**ABOUT THIS TASK**. Your answer should be every line below that includes the word "Tali".

Content revision data
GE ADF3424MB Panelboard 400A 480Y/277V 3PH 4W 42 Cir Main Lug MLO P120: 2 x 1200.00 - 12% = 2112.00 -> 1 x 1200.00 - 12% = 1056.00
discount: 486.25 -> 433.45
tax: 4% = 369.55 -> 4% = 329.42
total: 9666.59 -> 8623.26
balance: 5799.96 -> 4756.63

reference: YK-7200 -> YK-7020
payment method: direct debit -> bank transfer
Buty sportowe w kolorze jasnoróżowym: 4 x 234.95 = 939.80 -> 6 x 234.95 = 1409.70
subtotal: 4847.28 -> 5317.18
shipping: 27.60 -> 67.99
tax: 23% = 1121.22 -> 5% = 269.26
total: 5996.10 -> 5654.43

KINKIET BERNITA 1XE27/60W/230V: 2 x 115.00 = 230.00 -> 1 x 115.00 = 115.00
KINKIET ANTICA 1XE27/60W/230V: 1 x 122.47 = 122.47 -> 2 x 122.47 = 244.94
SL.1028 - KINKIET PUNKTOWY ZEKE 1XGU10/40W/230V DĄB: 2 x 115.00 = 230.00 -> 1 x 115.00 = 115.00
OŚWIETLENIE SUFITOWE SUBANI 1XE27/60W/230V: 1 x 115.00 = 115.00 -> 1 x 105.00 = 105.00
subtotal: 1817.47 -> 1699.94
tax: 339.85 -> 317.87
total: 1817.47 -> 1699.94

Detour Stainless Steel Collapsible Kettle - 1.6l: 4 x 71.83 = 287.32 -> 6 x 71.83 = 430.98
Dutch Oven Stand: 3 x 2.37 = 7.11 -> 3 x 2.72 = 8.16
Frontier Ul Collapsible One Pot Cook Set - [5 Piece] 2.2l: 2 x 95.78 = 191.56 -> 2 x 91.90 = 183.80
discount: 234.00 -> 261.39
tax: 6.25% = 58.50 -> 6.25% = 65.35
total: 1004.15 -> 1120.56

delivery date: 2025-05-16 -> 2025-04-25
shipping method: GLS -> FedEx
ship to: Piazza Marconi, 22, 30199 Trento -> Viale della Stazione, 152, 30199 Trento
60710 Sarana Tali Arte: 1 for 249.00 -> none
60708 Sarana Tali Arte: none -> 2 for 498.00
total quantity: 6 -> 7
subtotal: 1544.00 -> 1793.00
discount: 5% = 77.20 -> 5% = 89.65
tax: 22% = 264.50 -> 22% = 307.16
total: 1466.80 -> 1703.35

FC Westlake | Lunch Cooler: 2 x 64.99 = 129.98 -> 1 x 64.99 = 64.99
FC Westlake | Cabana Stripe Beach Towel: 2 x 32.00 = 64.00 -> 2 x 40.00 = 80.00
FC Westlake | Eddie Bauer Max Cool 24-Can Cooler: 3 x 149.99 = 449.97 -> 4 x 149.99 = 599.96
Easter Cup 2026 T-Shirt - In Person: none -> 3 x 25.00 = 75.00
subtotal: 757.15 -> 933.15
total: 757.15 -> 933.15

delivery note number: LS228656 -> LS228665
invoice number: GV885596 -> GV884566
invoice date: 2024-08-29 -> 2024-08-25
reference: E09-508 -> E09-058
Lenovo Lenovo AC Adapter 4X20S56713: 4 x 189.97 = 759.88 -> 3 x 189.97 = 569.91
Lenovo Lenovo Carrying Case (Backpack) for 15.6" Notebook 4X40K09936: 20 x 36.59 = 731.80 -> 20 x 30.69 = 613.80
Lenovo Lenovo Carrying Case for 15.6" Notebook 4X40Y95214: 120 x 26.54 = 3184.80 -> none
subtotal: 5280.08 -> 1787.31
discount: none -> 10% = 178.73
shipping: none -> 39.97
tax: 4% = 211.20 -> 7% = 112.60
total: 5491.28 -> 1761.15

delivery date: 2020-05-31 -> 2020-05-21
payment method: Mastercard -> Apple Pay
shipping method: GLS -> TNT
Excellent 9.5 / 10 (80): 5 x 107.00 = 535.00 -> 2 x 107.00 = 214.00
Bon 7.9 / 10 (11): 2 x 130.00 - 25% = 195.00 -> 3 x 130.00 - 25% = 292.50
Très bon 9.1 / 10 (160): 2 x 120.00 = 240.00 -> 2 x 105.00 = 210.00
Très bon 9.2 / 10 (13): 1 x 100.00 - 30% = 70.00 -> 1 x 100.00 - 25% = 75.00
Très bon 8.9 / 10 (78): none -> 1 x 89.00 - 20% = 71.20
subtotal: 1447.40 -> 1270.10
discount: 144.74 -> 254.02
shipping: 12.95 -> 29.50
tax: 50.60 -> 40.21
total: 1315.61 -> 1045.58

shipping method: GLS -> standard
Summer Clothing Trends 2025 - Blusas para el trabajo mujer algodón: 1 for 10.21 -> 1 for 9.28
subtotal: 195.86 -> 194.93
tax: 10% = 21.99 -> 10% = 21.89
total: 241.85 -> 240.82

**SOLUTION FOR THIS TASK**.
60710 Sarana Tali Arte: 1 for 249.00 -> none
60708 Sarana Tali Arte: none -> 2 for 498.00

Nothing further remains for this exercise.